*** Block opens ***

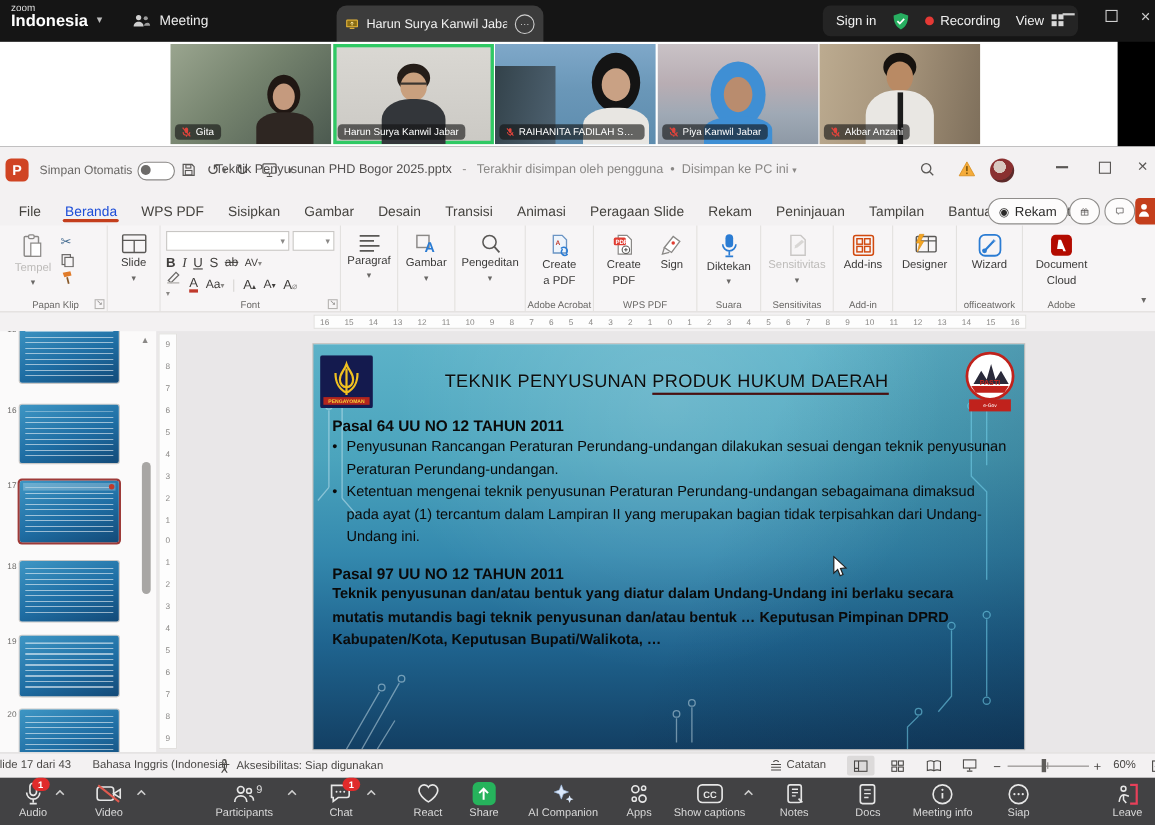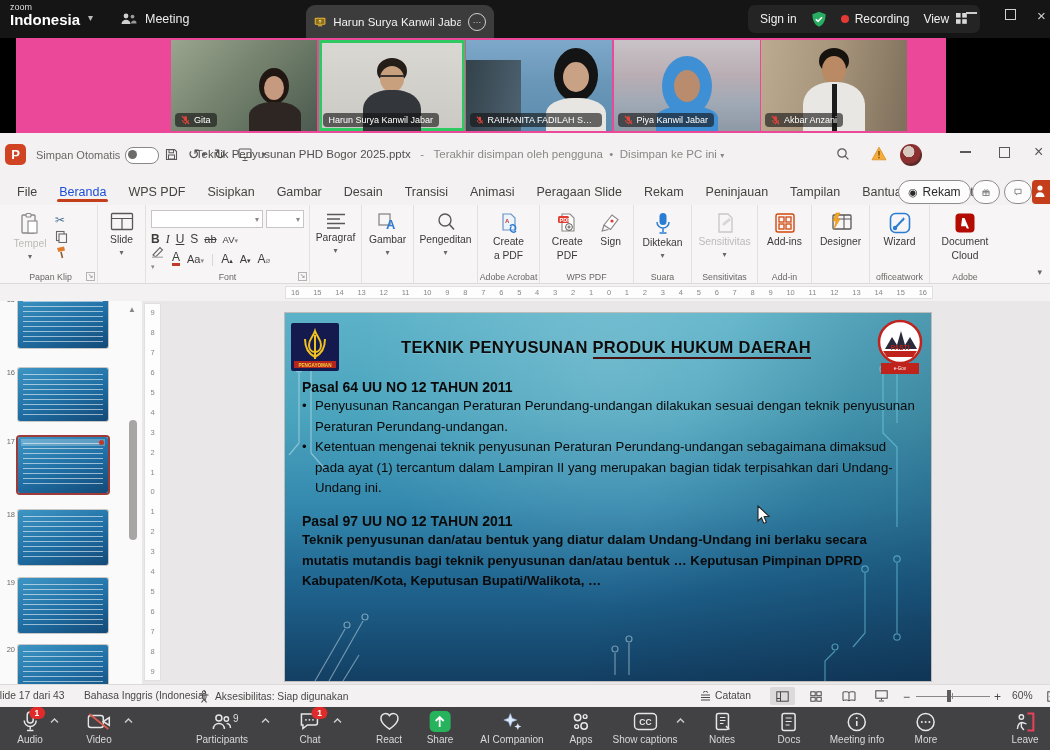--- a/index.html
+++ b/index.html
@@ -24,7 +24,7 @@
   .win-x{color:#cfcfcf;font-size:15px;line-height:1}
   .zwin{position:absolute;top:12px}
   
-  #vstrip{position:absolute;left:16px;top:38px;width:930px;height:95px;background:#ec4899}
+  #vstrip{position:absolute;left:0;top:38px;width:1016px;height:95px;background:#ffffff}
   .vtile{position:absolute;top:2px;width:146px;height:91px;overflow:hidden;background:#666}
   .vtile .tag{position:absolute;left:4px;bottom:4px;background:rgba(20,20,20,.62);border-radius:4px;padding:2px 6px;display:flex;align-items:center;gap:4px;max-width:132px;box-sizing:border-box}
   .vtile .tag span{color:#fff;font-size:9px;white-space:nowrap;overflow:hidden;text-overflow:ellipsis}

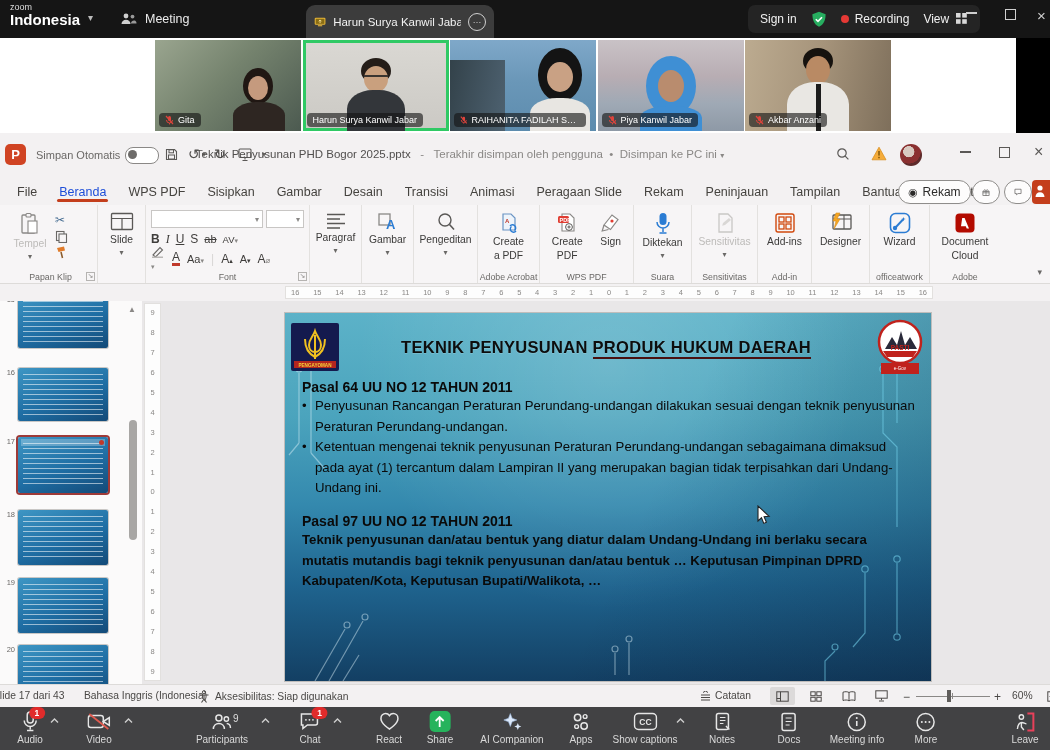--- a/index.html
+++ b/index.html
@@ -78,7 +78,7 @@
     background:linear-gradient(180deg,#5cb2c8 0%,#4ba4bd 28%,#3489ae 52%,#1f648f 74%,#133f63 100%)}
   #slide .sheen{position:absolute;inset:0;background:radial-gradient(ellipse at 50% 14%,rgba(255,255,255,.16),transparent 55%),linear-gradient(115deg,transparent 55%,rgba(8,28,52,.30))}
   #s-titlerow{position:absolute;left:0;top:6px;width:100%;height:56px;display:flex;align-items:center}
-  #s-title{flex:1;text-align:center;font-size:16.5px;font-weight:700;letter-spacing:.3px;color:#0d0d0d;text-shadow:0 1px 0 rgba(255,255,255,.15)}
+  #s-title{flex:1;text-align:center;font-size:16.5px;font-weight:400;letter-spacing:.3px;color:#0d0d0d;text-shadow:0 1px 0 rgba(255,255,255,.15)}
   #s-title .und{border-bottom:2.5px solid #491010;padding-bottom:1px}
   #s-body{position:absolute;left:17px;top:58px;right:14px;color:#0a0a0a}
   #s-body h3{margin:8px 0 1px 0;font-size:14px;font-weight:800}

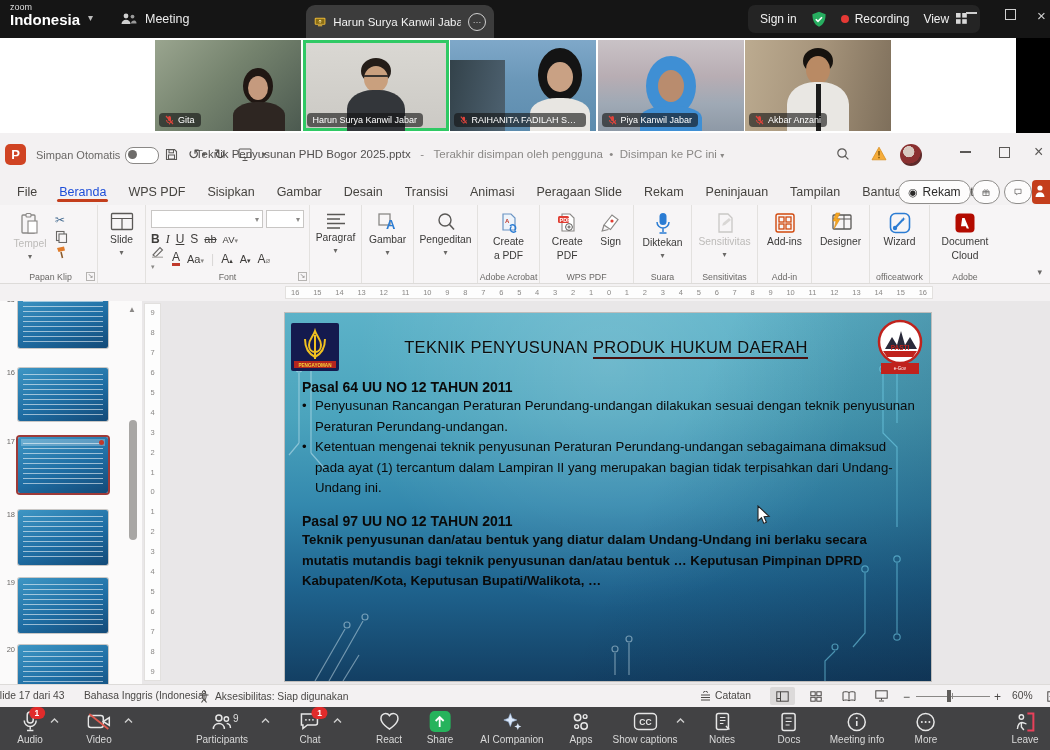--- a/index.html
+++ b/index.html
@@ -839,7 +839,7 @@
           <circle cx="13.8" cy="10" r="1" fill="#e6e6e6"></circle>
         </svg>
       </span>
-    <span>More</span>
+    <span>Siap</span>
   </div>
   <div class="titem" style="left:1025px">
     <span class="ic">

*** Block closes ***

Aim of the task. All of the entries need to be retyped word for word, pictures excluded.

Your solution.
--- a/index.html
+++ b/index.html
@@ -24,7 +24,7 @@
   .win-x{color:#cfcfcf;font-size:15px;line-height:1}
   .zwin{position:absolute;top:12px}
   
-  #vstrip{position:absolute;left:16px;top:38px;width:930px;height:95px;background:#ec4899}
+  #vstrip{position:absolute;left:0;top:38px;width:1016px;height:95px;background:#ffffff}
   .vtile{position:absolute;top:2px;width:146px;height:91px;overflow:hidden;background:#666}
   .vtile .tag{position:absolute;left:4px;bottom:4px;background:rgba(20,20,20,.62);border-radius:4px;padding:2px 6px;display:flex;align-items:center;gap:4px;max-width:132px;box-sizing:border-box}
   .vtile .tag span{color:#fff;font-size:9px;white-space:nowrap;overflow:hidden;text-overflow:ellipsis}

--- a/index.html
+++ b/index.html
@@ -78,7 +78,7 @@
     background:linear-gradient(180deg,#5cb2c8 0%,#4ba4bd 28%,#3489ae 52%,#1f648f 74%,#133f63 100%)}
   #slide .sheen{position:absolute;inset:0;background:radial-gradient(ellipse at 50% 14%,rgba(255,255,255,.16),transparent 55%),linear-gradient(115deg,transparent 55%,rgba(8,28,52,.30))}
   #s-titlerow{position:absolute;left:0;top:6px;width:100%;height:56px;display:flex;align-items:center}
-  #s-title{flex:1;text-align:center;font-size:16.5px;font-weight:700;letter-spacing:.3px;color:#0d0d0d;text-shadow:0 1px 0 rgba(255,255,255,.15)}
+  #s-title{flex:1;text-align:center;font-size:16.5px;font-weight:400;letter-spacing:.3px;color:#0d0d0d;text-shadow:0 1px 0 rgba(255,255,255,.15)}
   #s-title .und{border-bottom:2.5px solid #491010;padding-bottom:1px}
   #s-body{position:absolute;left:17px;top:58px;right:14px;color:#0a0a0a}
   #s-body h3{margin:8px 0 1px 0;font-size:14px;font-weight:800}

--- a/index.html
+++ b/index.html
@@ -839,7 +839,7 @@
           <circle cx="13.8" cy="10" r="1" fill="#e6e6e6"></circle>
         </svg>
       </span>
-    <span>More</span>
+    <span>Siap</span>
   </div>
   <div class="titem" style="left:1025px">
     <span class="ic">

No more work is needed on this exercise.